Short Trip And Loads Of Fun! Watch The Movie
We are celebrating being retired for four years and married for many. It's a short jaunt to Catalina and we always wanted to dine at Mt. Ada... The Wrigley Mansion.
Did You Know? - One of three southern Channel Islands, Santa Catalina is 21 miles long, 8 miles wide at its widest point and lies just 20 miles off the coast of Southern California. The island is named for Saint Catherine, as the island was "discovered" by the explorer Sebastian Viscaino on the eve of Saint Catherine's Feast Day of 1602.
Archaeologists have uncovered evidence of inhabitants from as far back as 7,000 years ago. While not much is known about these early residents, historians can place Native Americans who had migrated from Nevada, Utah and other parts of California to the island at approximately 1000 AD. They utilized the island's abundant ocean and plant resources and maintained contact with the mainland and neighboring Channel Islands using large, plank canoes. Their villages were located at the sites of today's Avalon, Little Harbor, White's Landing and Empire Landing and Two Harbors.
The famous Catalina buffalo greeted us as we departed Long Beach
Did You Know? - In December 1924, 14 buffalo were turned loose on Catalina island for use in filming the motion picture, "The Vanishing American," early the following spring. After the picture was completed, it was agreed that the buffalo could remain on Catalina and they were again turned loose to live off the land.
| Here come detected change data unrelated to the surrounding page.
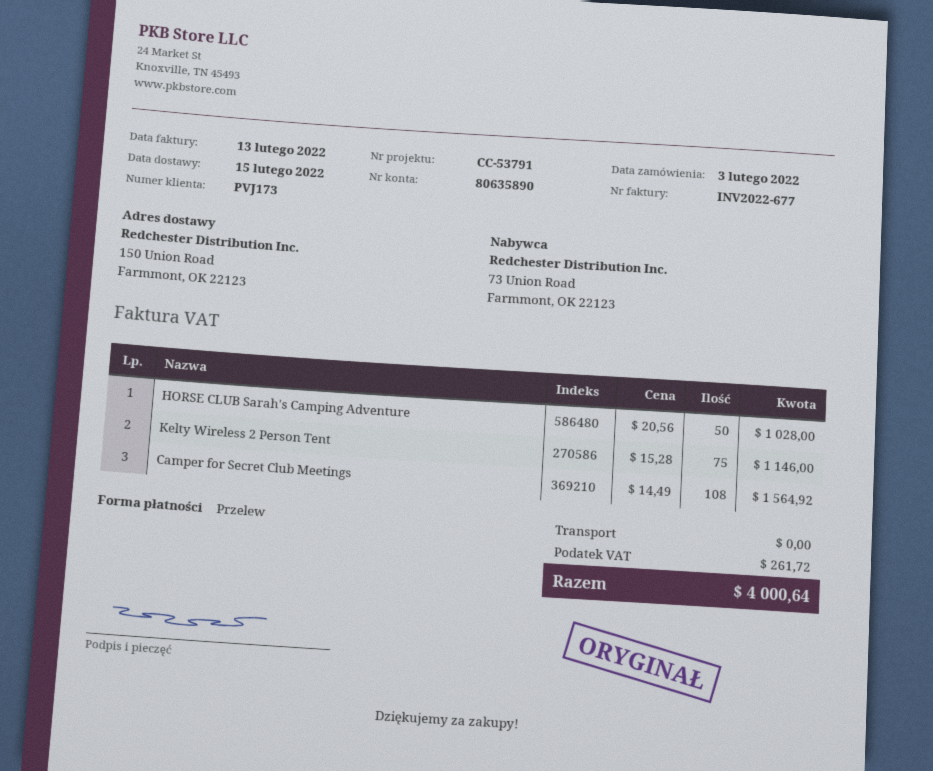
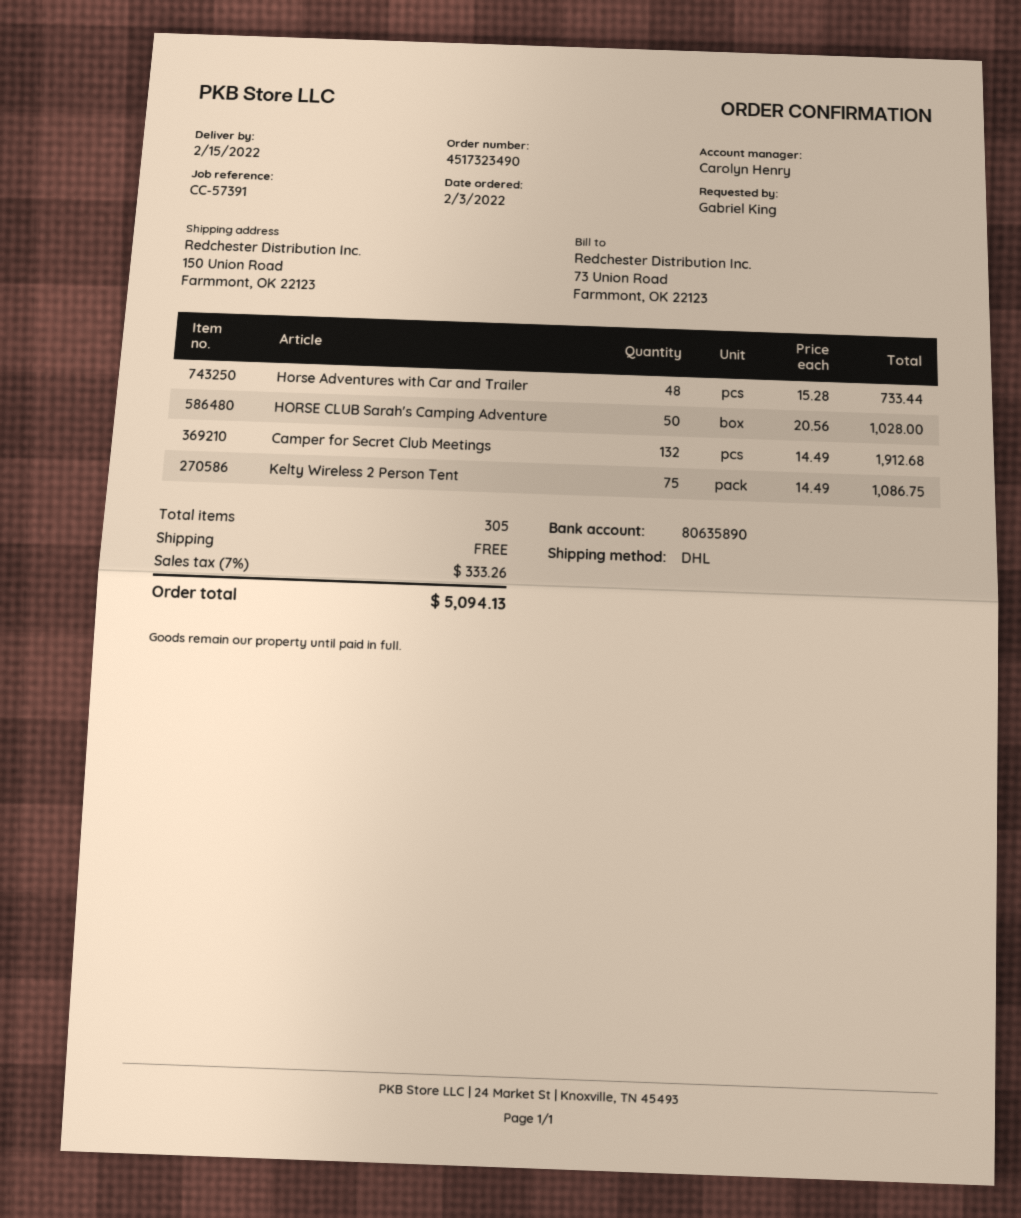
reference: CC-53791 -> CC-57391
Kelty Wireless 2 Person Tent: 75 x 15.28 = 1146.00 -> 75 x 14.49 = 1086.75
Camper for Secret Club Meetings: 108 x 14.49 = 1564.92 -> 132 x 14.49 = 1912.68
Horse Adventures with Car and Trailer: none -> 48 x 15.28 = 733.44
tax: 261.72 -> 333.26
total: 4000.64 -> 5094.13

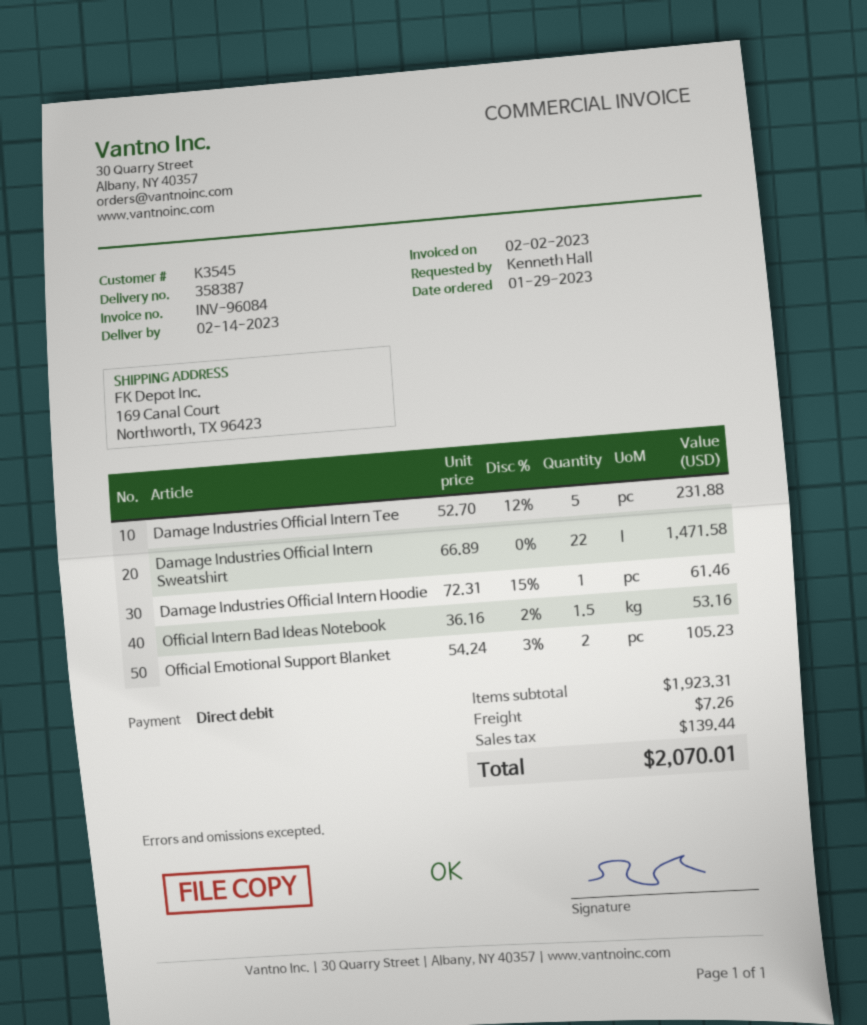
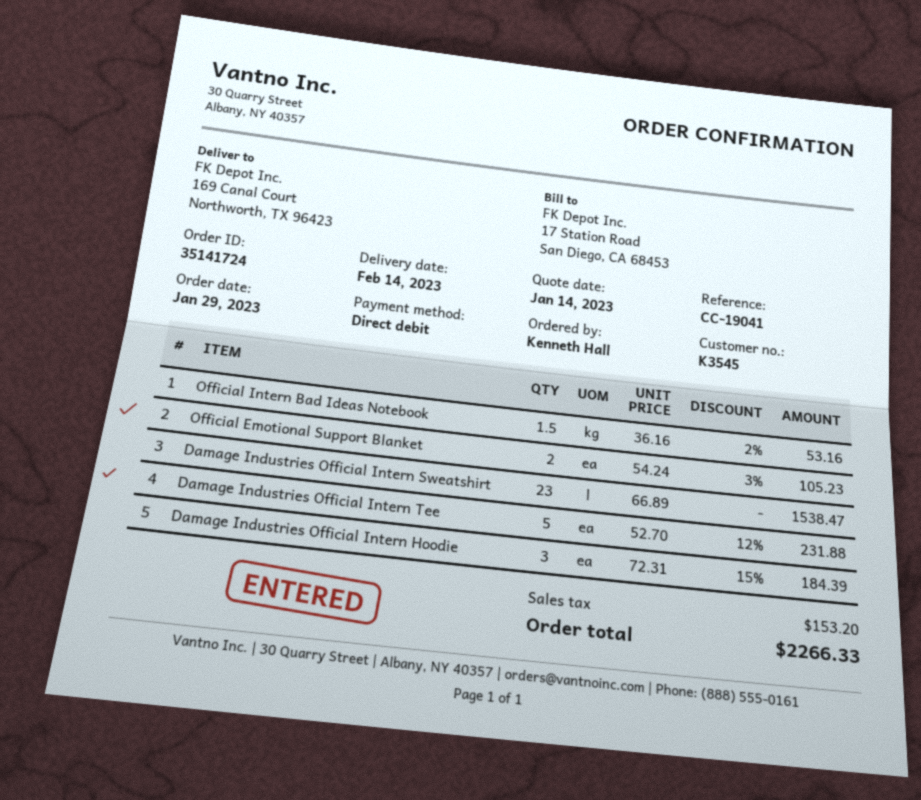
Damage Industries Official Intern Sweatshirt: 22 x 66.89 = 1471.58 -> 23 x 66.89 = 1538.47
Damage Industries Official Intern Hoodie: 1 x 72.31 - 15% = 61.46 -> 3 x 72.31 - 15% = 184.39
shipping: 7.26 -> none
tax: 139.44 -> 153.20
total: 2070.01 -> 2266.33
In October 1927, one of the buffaloes was shot at Little Harbor, and police officers questioned two boats of suspects, but were unable to link them with the shooting. It was also reported that four other buffalo had been killed the previous month, but apparently that report was never verified. During the following seven years, however, there were no further reports of killings and by 1934 eight of the original buffalo, plus eleven others that were born on Catalina, still roamed the Island. In the fall of 1934, nine buffalo were imported to augment the herd of 19, bringing the island population to 28.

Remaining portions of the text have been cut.